## Problem to work on
Restate all of the entries exactly. Any picture in them should be skipped.

(Stored items)
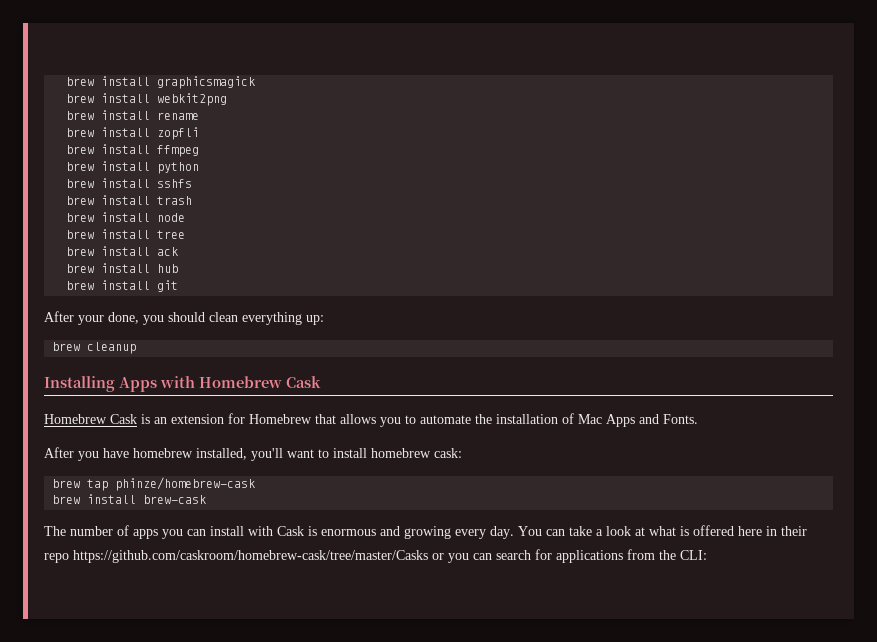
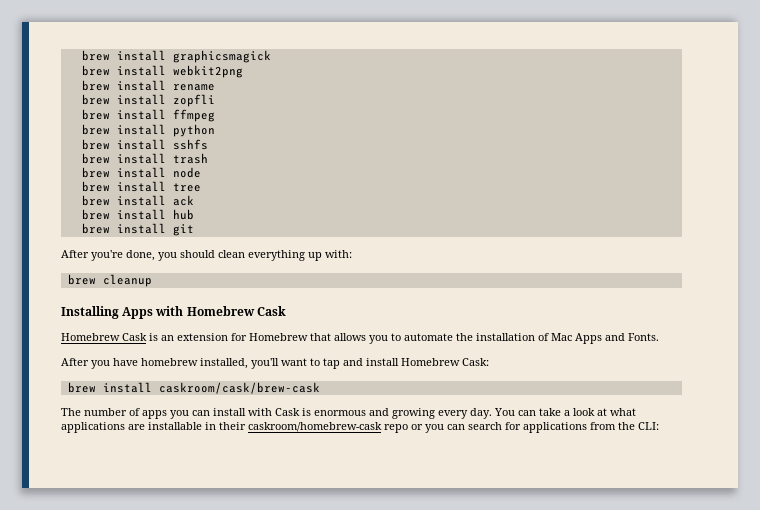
[78,315,104,325] your -> [91,250,123,261] you're
[306,315,324,325] up: -> [308,250,352,261] up with:
[333,448,462,458] [52,477,256,491] [52,494,207,504] install homebrew cask: // brew tap phinze/homebrew-cask // brew install brew-cask -> [323,358,489,369] [67,382,320,394] tap and install Homebrew Cask: // brew install caskroom/cask/brew-cask
[680,525,807,536] [44,550,428,563] is offered here in their repo https://github.com/caskroom/homebrew-cask/tree/master/Casks -> [61,422,408,433] applications are installable in their caskroom/homebrew-cask repo

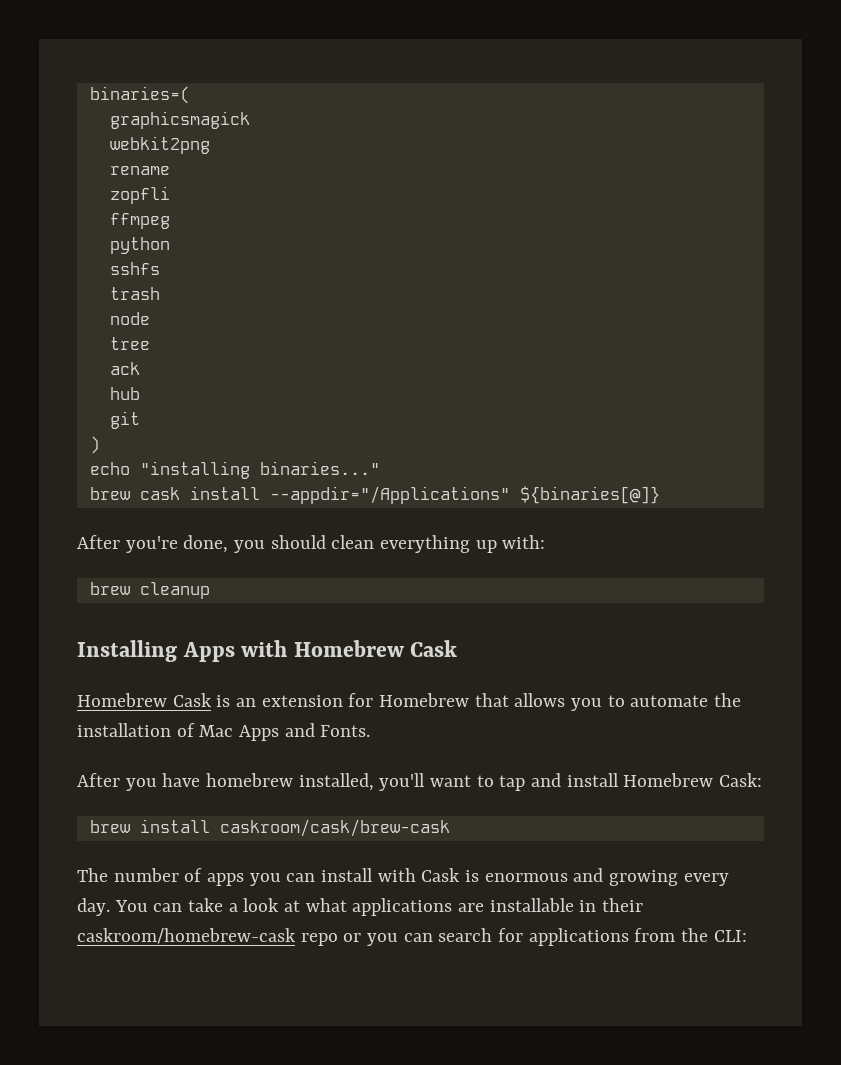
[81,50,166,61] brew install -> [89,86,190,104] binaries=( //
[81,65,166,76] brew install -> (250, 120) none
[81,80,166,91] brew install -> (210, 145) none
[81,94,166,105] brew install -> (170, 170) none
[81,109,166,120] brew install -> (170, 195) none
[81,124,166,135] brew install -> (170, 221) none
[81,139,166,150] brew install -> (170, 245) none
[81,153,166,164] brew install -> (160, 268) none
[81,167,166,178] brew install -> (160, 293) none
[81,181,166,192] brew install -> (150, 318) none
[81,195,166,206] brew install -> (150, 343) none
[81,209,166,220] brew install -> (140, 368) none
[81,223,194,236] brew install git -> [109,411,140,429] [89,436,100,454] [89,461,380,479] [89,486,660,504] git // ) // echo "installing binaries..." // brew cask install --appdir="/Applications" ${binaries[@]}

## Exercise result
[78,315,104,325] your -> [91,250,123,261] you're
[306,315,324,325] up: -> [308,250,352,261] up with:
[333,448,462,458] [52,477,256,491] [52,494,207,504] install homebrew cask: // brew tap phinze/homebrew-cask // brew install brew-cask -> [323,358,489,369] [67,382,320,394] tap and install Homebrew Cask: // brew install caskroom/cask/brew-cask
[680,525,807,536] [44,550,428,563] is offered here in their repo https://github.com/caskroom/homebrew-cask/tree/master/Casks -> [61,422,408,433] applications are installable in their caskroom/homebrew-cask repo

[81,50,166,61] brew install -> [89,86,190,104] binaries=( //
[81,65,166,76] brew install -> (250, 120) none
[81,80,166,91] brew install -> (210, 145) none
[81,94,166,105] brew install -> (170, 170) none
[81,109,166,120] brew install -> (170, 195) none
[81,124,166,135] brew install -> (170, 221) none
[81,139,166,150] brew install -> (170, 245) none
[81,153,166,164] brew install -> (160, 268) none
[81,167,166,178] brew install -> (160, 293) none
[81,181,166,192] brew install -> (150, 318) none
[81,195,166,206] brew install -> (150, 343) none
[81,209,166,220] brew install -> (140, 368) none
[81,223,194,236] brew install git -> [109,411,140,429] [89,436,100,454] [89,461,380,479] [89,486,660,504] git // ) // echo "installing binaries..." // brew cask install --appdir="/Applications" ${binaries[@]}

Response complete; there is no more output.